— DESCRIPTION OF THE TASK —
What is needed is every line of the data that includes the word "white". Please copy each one.
____ EXERCISE MATERIAL
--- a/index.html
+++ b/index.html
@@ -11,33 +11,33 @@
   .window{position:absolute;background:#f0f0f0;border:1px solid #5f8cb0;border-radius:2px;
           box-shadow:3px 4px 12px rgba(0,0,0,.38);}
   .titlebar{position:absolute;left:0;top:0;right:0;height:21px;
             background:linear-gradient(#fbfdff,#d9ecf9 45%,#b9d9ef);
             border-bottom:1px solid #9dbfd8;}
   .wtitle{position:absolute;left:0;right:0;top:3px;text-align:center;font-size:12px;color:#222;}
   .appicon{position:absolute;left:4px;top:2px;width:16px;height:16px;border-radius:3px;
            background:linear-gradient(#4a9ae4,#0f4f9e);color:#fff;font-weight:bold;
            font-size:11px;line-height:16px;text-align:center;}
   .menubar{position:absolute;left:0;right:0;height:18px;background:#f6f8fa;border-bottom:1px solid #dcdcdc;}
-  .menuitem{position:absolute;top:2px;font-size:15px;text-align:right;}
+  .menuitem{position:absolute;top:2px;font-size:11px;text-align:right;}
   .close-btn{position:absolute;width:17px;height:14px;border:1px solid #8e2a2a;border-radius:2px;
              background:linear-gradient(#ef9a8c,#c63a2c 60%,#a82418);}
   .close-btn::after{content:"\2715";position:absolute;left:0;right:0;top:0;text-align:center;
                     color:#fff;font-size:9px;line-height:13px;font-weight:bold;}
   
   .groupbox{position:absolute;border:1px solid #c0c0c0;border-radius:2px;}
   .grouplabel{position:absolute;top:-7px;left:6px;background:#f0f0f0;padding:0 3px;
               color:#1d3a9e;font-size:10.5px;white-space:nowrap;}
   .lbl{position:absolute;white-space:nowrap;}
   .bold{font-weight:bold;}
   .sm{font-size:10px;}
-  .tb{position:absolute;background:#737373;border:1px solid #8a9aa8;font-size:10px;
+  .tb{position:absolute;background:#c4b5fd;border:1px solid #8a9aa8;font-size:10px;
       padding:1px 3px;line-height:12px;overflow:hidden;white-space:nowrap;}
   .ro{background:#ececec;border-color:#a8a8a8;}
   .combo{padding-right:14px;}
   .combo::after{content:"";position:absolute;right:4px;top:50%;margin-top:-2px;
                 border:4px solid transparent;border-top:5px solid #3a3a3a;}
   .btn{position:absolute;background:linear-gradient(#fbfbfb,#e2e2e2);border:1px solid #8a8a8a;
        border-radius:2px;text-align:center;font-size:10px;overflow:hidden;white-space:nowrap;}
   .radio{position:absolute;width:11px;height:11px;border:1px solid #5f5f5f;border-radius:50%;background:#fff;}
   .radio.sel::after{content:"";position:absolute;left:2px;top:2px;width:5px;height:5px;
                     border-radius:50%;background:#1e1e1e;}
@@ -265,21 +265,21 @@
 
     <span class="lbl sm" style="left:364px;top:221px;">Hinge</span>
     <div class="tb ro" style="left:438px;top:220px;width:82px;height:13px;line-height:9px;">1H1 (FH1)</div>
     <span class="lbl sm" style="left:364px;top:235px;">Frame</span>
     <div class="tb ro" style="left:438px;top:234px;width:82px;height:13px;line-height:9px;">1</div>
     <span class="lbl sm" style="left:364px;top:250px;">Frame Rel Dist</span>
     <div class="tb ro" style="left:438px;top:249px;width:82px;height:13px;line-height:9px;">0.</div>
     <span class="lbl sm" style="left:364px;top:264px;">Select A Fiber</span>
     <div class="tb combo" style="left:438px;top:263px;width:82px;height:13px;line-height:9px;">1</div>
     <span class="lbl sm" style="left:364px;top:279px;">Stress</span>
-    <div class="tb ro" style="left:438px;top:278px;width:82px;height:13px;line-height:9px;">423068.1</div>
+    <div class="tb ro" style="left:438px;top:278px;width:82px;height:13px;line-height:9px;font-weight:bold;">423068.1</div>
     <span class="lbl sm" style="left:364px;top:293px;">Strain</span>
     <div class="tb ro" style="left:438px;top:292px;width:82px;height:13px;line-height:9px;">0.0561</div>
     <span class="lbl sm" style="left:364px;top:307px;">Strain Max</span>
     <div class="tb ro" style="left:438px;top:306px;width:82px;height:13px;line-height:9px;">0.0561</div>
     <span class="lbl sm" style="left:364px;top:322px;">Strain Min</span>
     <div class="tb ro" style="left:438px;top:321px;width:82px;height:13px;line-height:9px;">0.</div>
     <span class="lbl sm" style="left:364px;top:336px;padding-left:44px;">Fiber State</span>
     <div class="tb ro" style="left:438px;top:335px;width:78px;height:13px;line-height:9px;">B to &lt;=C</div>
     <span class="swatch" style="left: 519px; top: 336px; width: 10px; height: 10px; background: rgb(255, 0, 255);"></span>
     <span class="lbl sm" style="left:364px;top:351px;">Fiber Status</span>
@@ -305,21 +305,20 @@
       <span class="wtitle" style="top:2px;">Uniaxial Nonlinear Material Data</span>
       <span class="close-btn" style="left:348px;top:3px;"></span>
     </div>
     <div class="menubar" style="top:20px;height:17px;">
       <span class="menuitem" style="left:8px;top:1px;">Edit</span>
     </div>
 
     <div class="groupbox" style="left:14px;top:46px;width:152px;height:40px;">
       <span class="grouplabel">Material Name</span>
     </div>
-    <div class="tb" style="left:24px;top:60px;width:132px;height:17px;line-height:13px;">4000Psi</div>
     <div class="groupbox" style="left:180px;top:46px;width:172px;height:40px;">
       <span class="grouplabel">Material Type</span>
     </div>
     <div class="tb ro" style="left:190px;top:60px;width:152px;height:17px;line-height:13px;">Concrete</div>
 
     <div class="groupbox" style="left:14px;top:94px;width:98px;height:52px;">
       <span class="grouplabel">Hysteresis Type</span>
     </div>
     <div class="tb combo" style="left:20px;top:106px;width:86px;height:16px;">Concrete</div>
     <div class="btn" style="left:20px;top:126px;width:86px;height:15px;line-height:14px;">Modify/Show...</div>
________
— SOLUTION FOR THIS PROBLEM —
               color:#1d3a9e;font-size:10.5px;white-space:nowrap;}
   .lbl{position:absolute;white-space:nowrap;}
       padding:1px 3px;line-height:12px;overflow:hidden;white-space:nowrap;}
        border-radius:2px;text-align:center;font-size:10px;overflow:hidden;white-space:nowrap;}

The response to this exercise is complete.